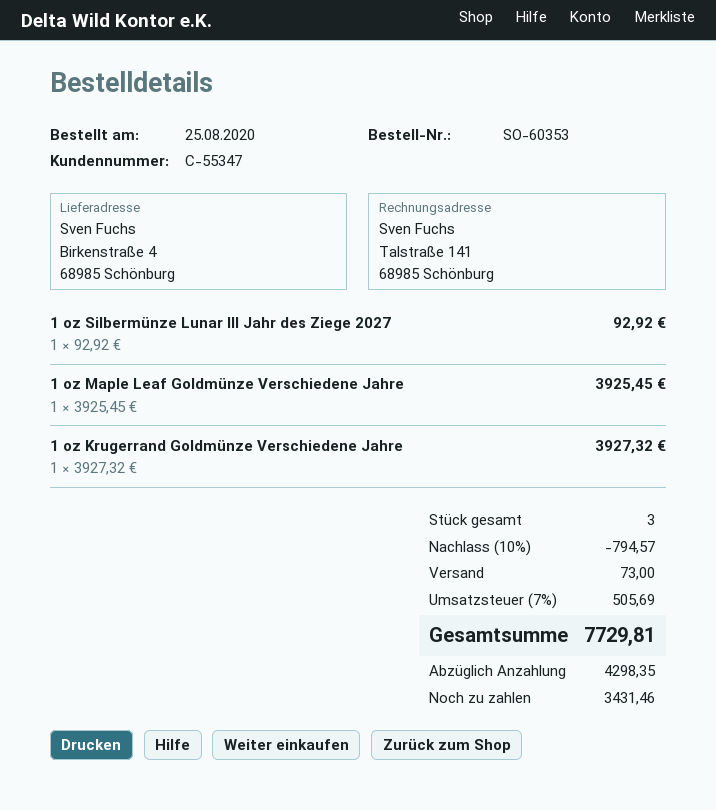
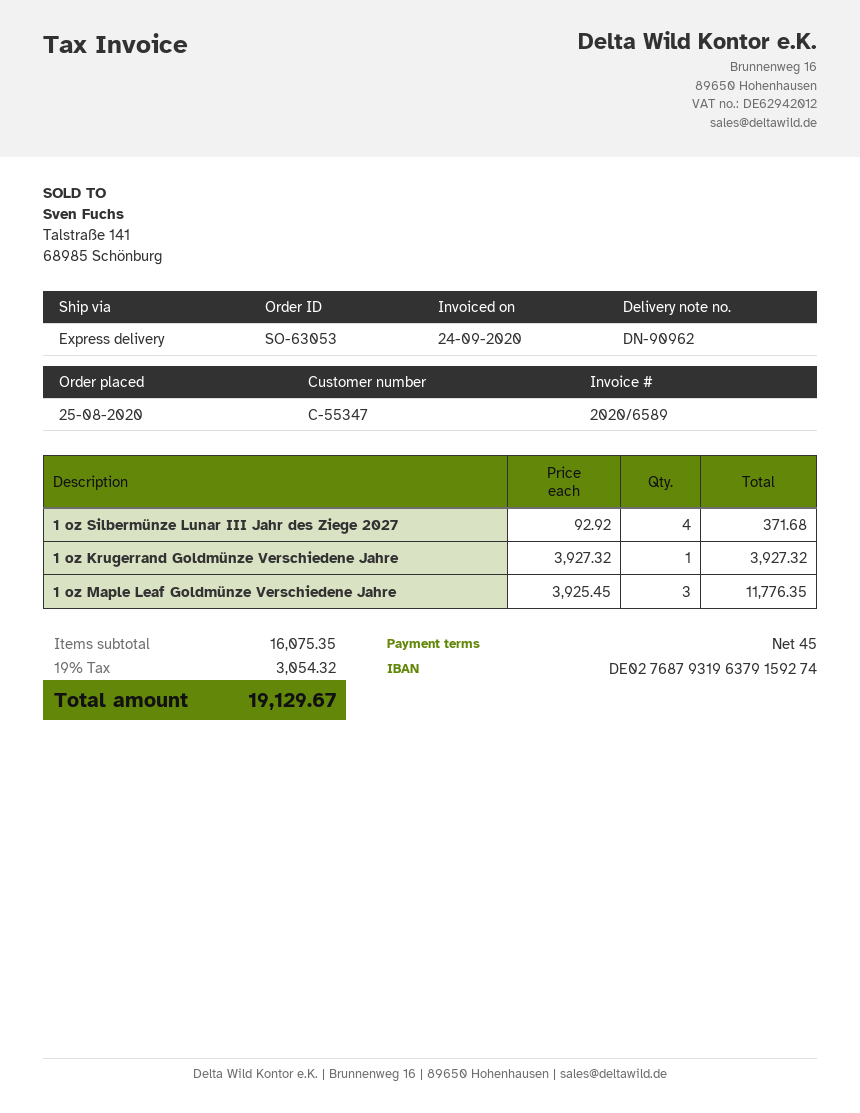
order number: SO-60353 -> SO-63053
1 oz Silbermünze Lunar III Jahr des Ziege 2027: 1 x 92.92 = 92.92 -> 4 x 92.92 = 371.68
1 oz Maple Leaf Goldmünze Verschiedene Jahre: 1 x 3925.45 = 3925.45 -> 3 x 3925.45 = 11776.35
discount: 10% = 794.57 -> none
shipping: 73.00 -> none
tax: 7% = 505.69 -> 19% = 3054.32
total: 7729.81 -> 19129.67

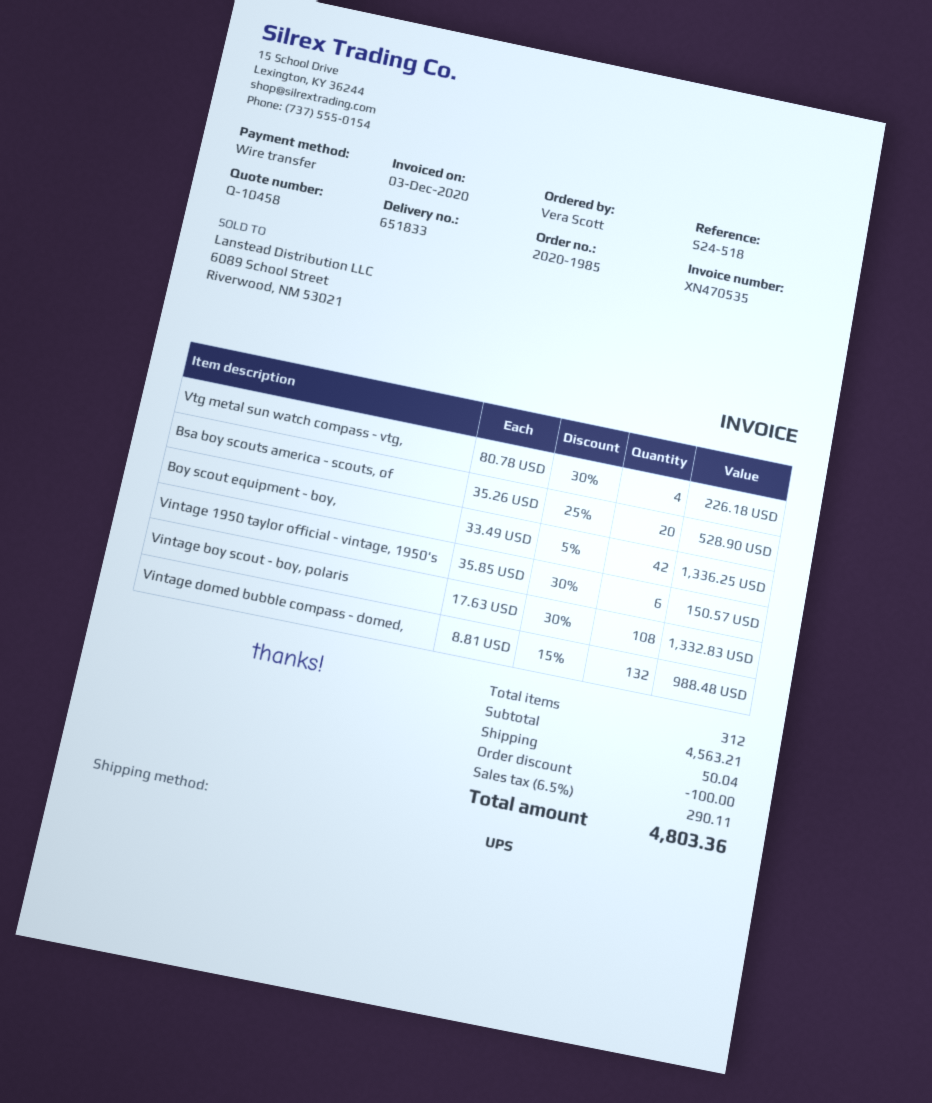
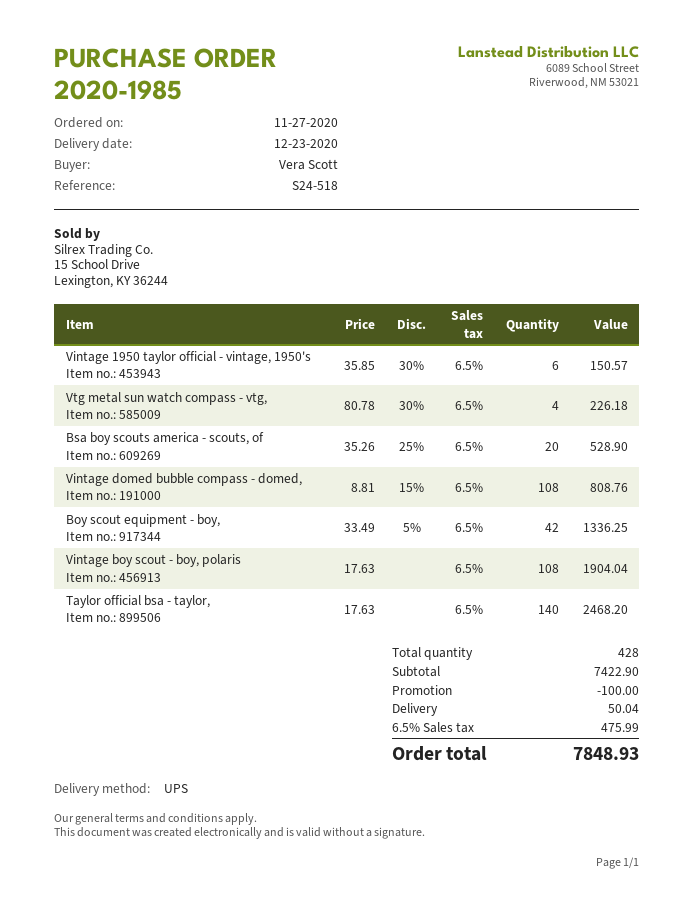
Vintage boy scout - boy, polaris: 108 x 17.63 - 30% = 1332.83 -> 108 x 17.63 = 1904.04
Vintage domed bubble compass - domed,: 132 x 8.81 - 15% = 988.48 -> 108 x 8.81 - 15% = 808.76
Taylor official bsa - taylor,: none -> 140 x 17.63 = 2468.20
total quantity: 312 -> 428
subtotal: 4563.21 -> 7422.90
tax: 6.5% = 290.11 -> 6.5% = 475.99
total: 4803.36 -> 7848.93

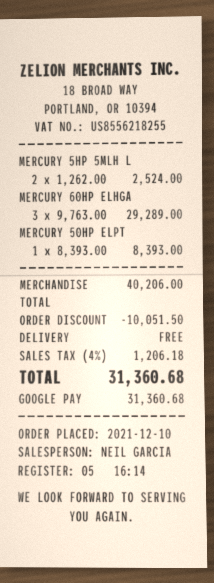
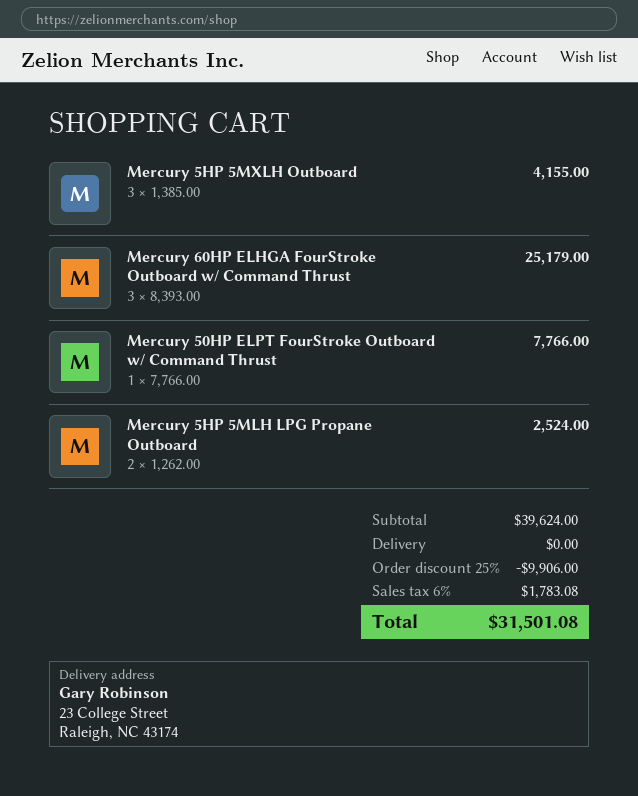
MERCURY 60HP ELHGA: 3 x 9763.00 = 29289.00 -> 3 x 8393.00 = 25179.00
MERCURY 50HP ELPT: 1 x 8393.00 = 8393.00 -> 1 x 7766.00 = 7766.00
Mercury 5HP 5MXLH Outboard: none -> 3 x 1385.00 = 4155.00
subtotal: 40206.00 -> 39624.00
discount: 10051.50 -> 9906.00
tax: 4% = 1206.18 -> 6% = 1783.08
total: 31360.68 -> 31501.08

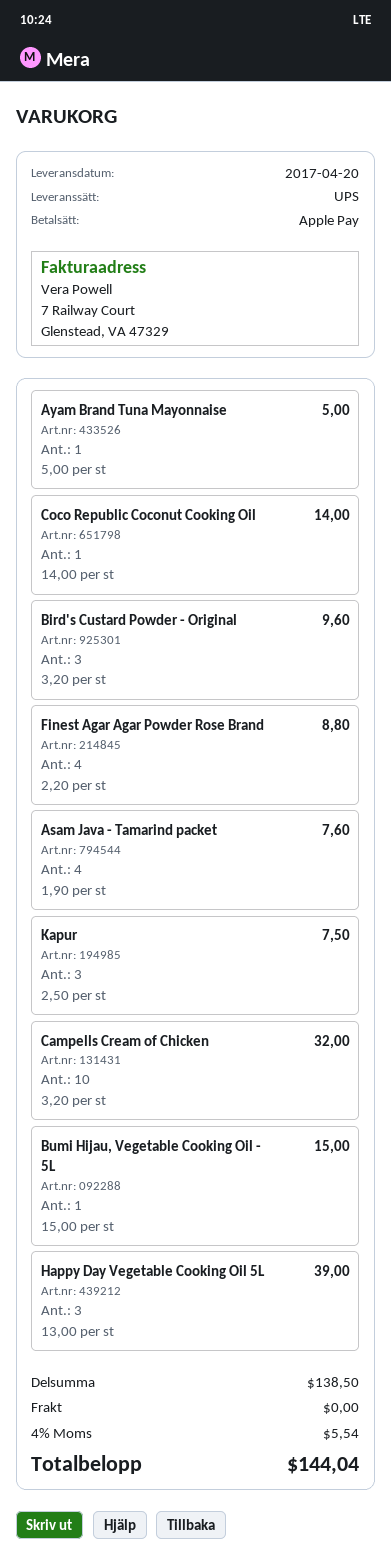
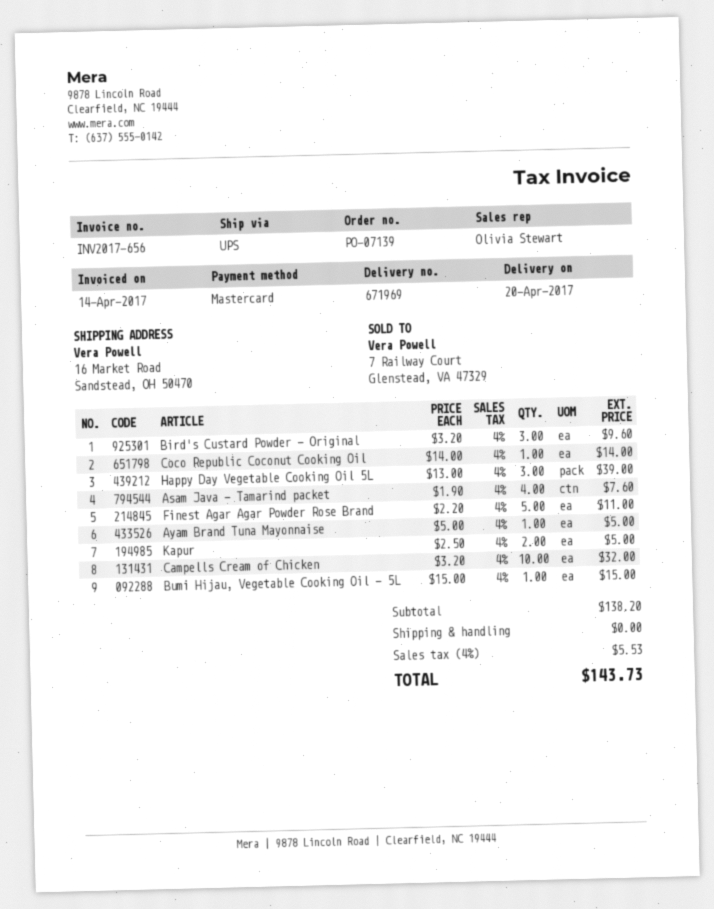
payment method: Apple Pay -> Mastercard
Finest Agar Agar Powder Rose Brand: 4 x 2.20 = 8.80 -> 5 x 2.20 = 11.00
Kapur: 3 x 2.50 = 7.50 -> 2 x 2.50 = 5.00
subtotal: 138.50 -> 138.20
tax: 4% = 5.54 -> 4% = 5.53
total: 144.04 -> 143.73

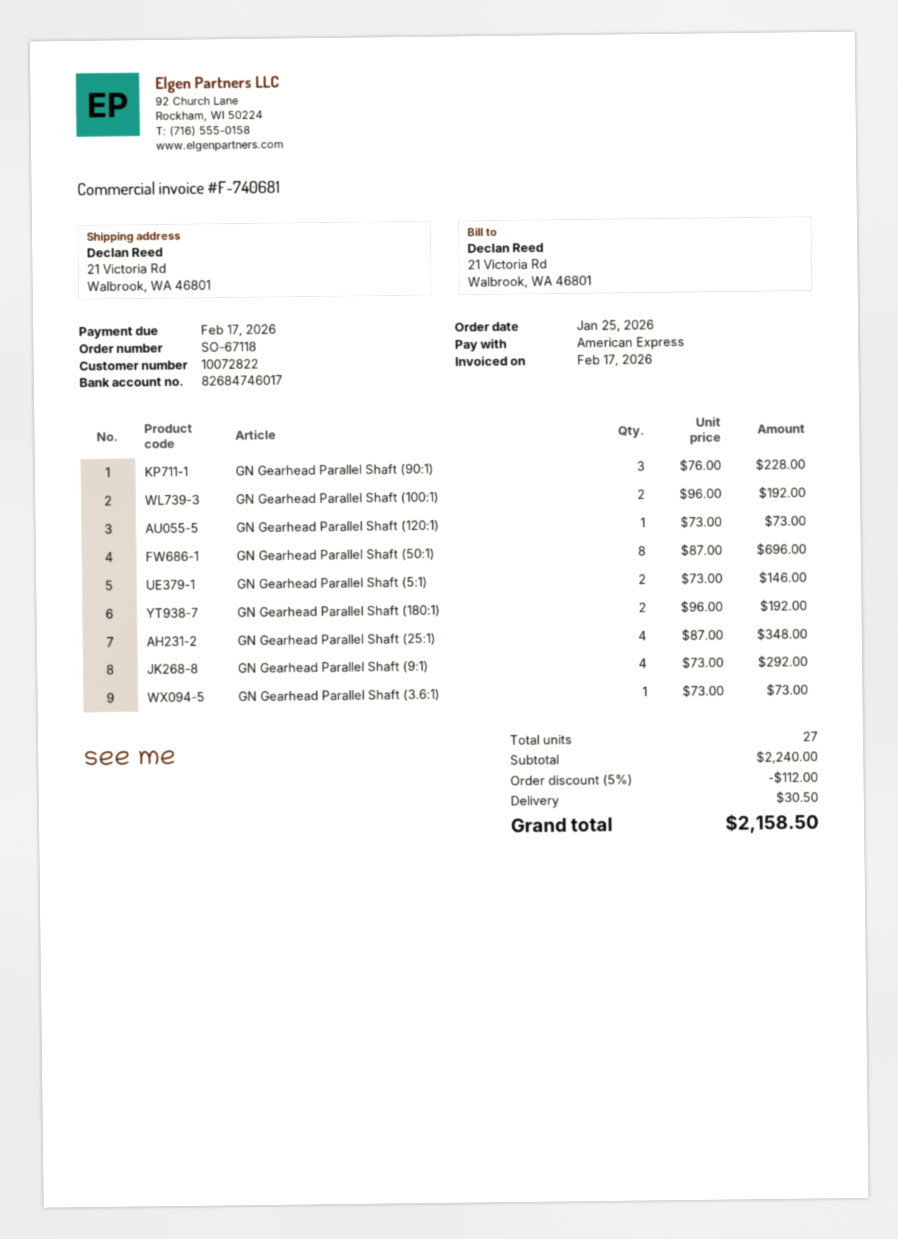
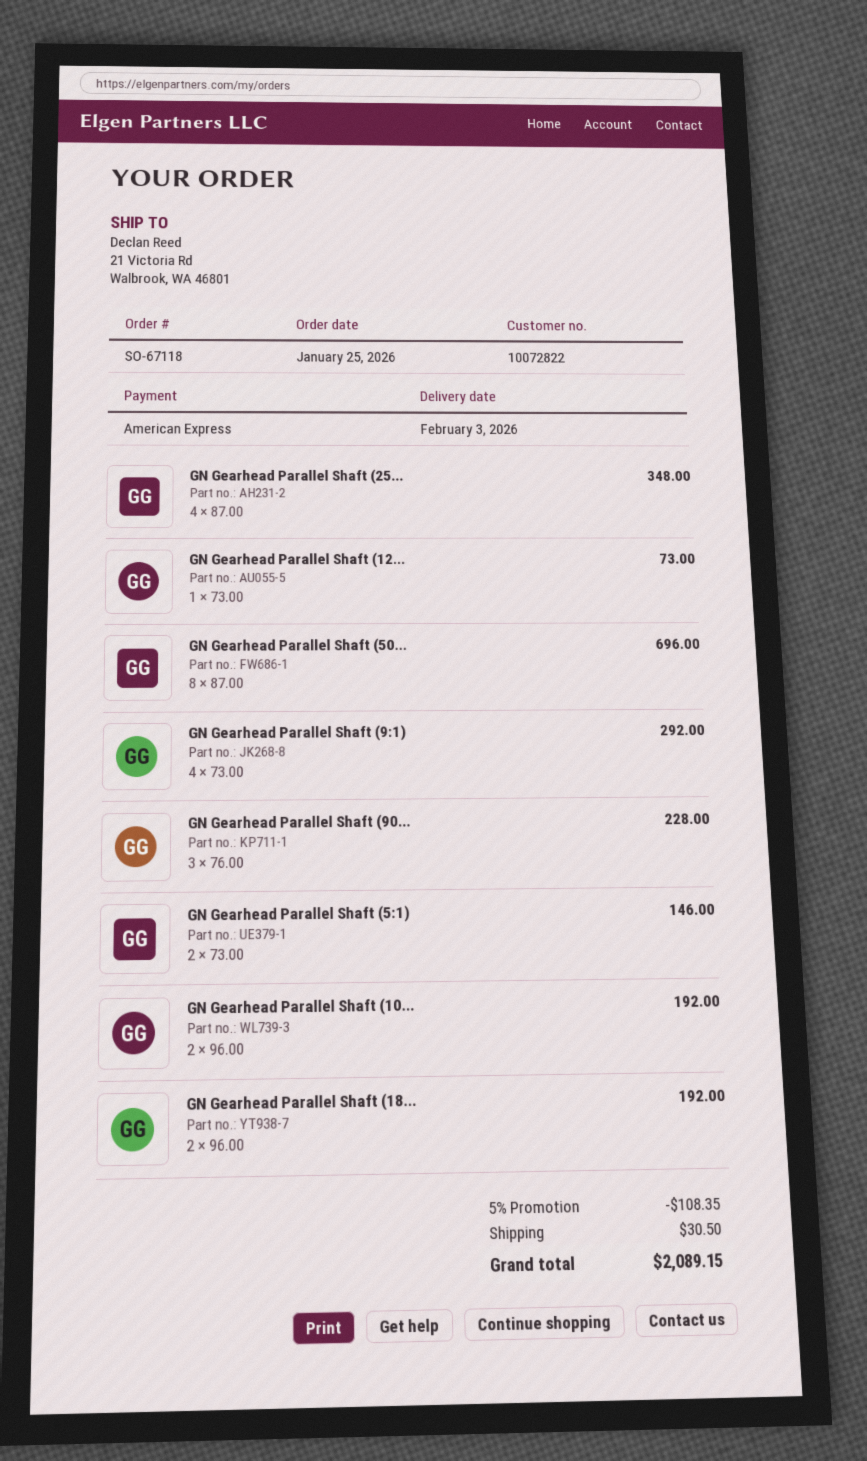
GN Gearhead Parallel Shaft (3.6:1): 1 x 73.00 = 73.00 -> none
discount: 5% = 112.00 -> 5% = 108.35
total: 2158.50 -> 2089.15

....

What the exercise asks:
One number only, please: the count of lines in the material holding the word "none".

Answer to this task:
5